• **Prompt**
An exact copy of all the data below is needed, without its pictures.

=-=-=-=-=

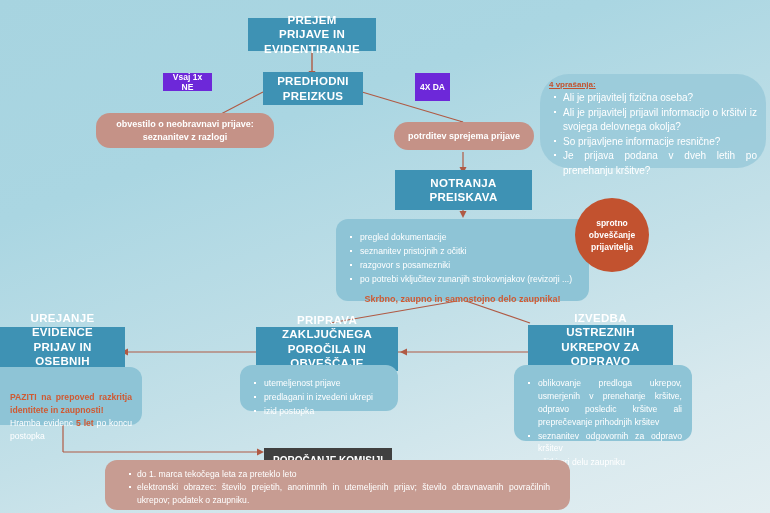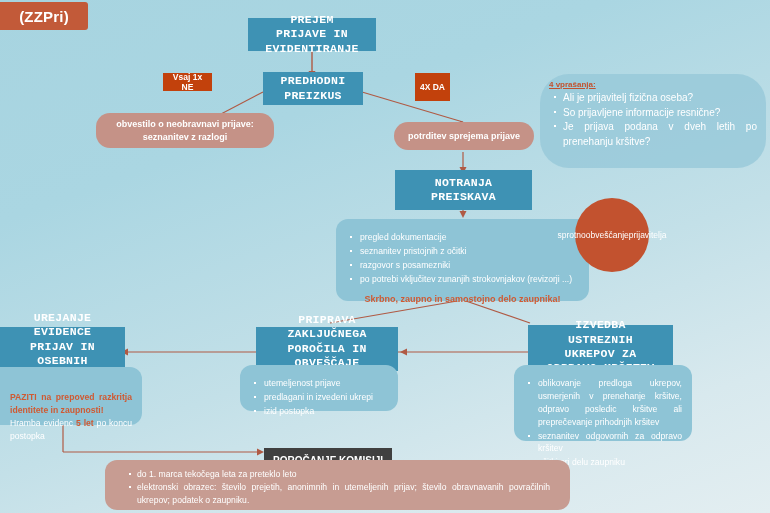"(ZZPri)" div.node { html: <div>(ZZPri)</div> -> none }
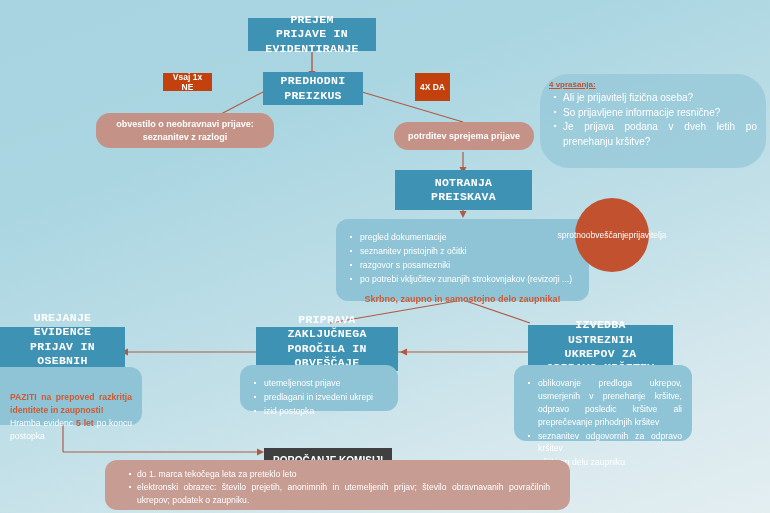"PREJEM PRIJAVE IN EVIDENTIRANJE" .hdr { font-family: Liberation Mono, monospace -> none }
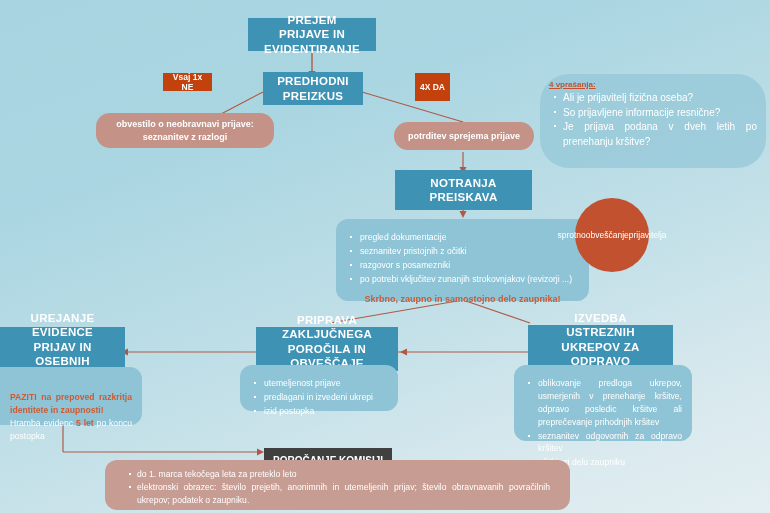"Vsaj 1x NE" .chip { background: #c2410c -> #6d28d9 }
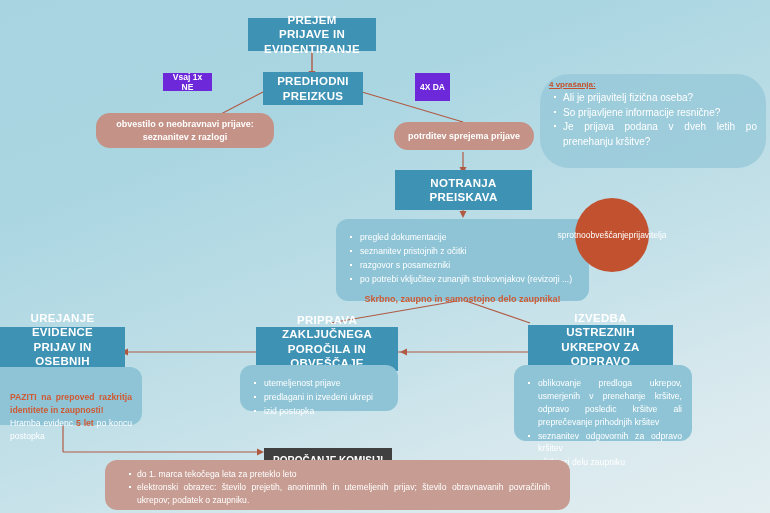"Ali je prijavitelj prijavil informacijo" li { html: none -> <li>Ali je prijavitelj prijavil informacijo o kršitvi iz svojega delovnega okolja?</li> }
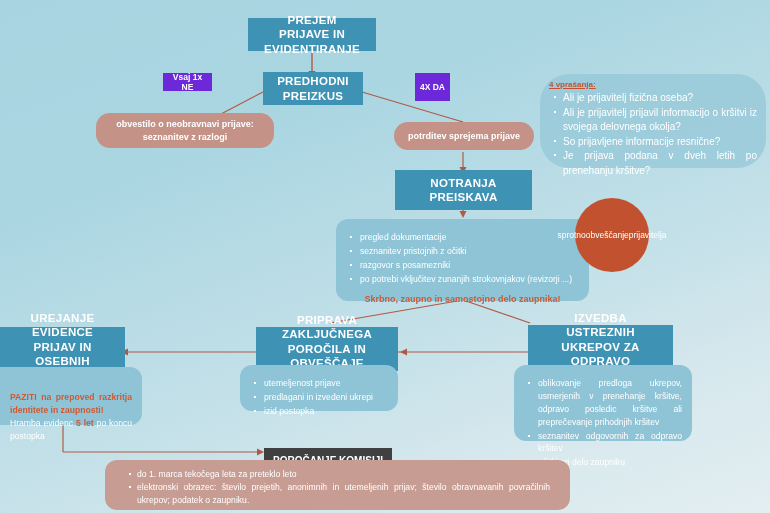"sprotno" .circle { flex-direction: row -> column; font-weight: normal -> bold }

=-=-=-=-=

• **Output for this task**
"(ZZPri)" div.node { html: <div>(ZZPri)</div> -> none }
"PREJEM PRIJAVE IN EVIDENTIRANJE" .hdr { font-family: Liberation Mono, monospace -> none }
"Vsaj 1x NE" .chip { background: #c2410c -> #6d28d9 }
"Ali je prijavitelj prijavil informacijo" li { html: none -> <li>Ali je prijavitelj prijavil informacijo o kršitvi iz svojega delovnega okolja?</li> }
"sprotno" .circle { flex-direction: row -> column; font-weight: normal -> bold }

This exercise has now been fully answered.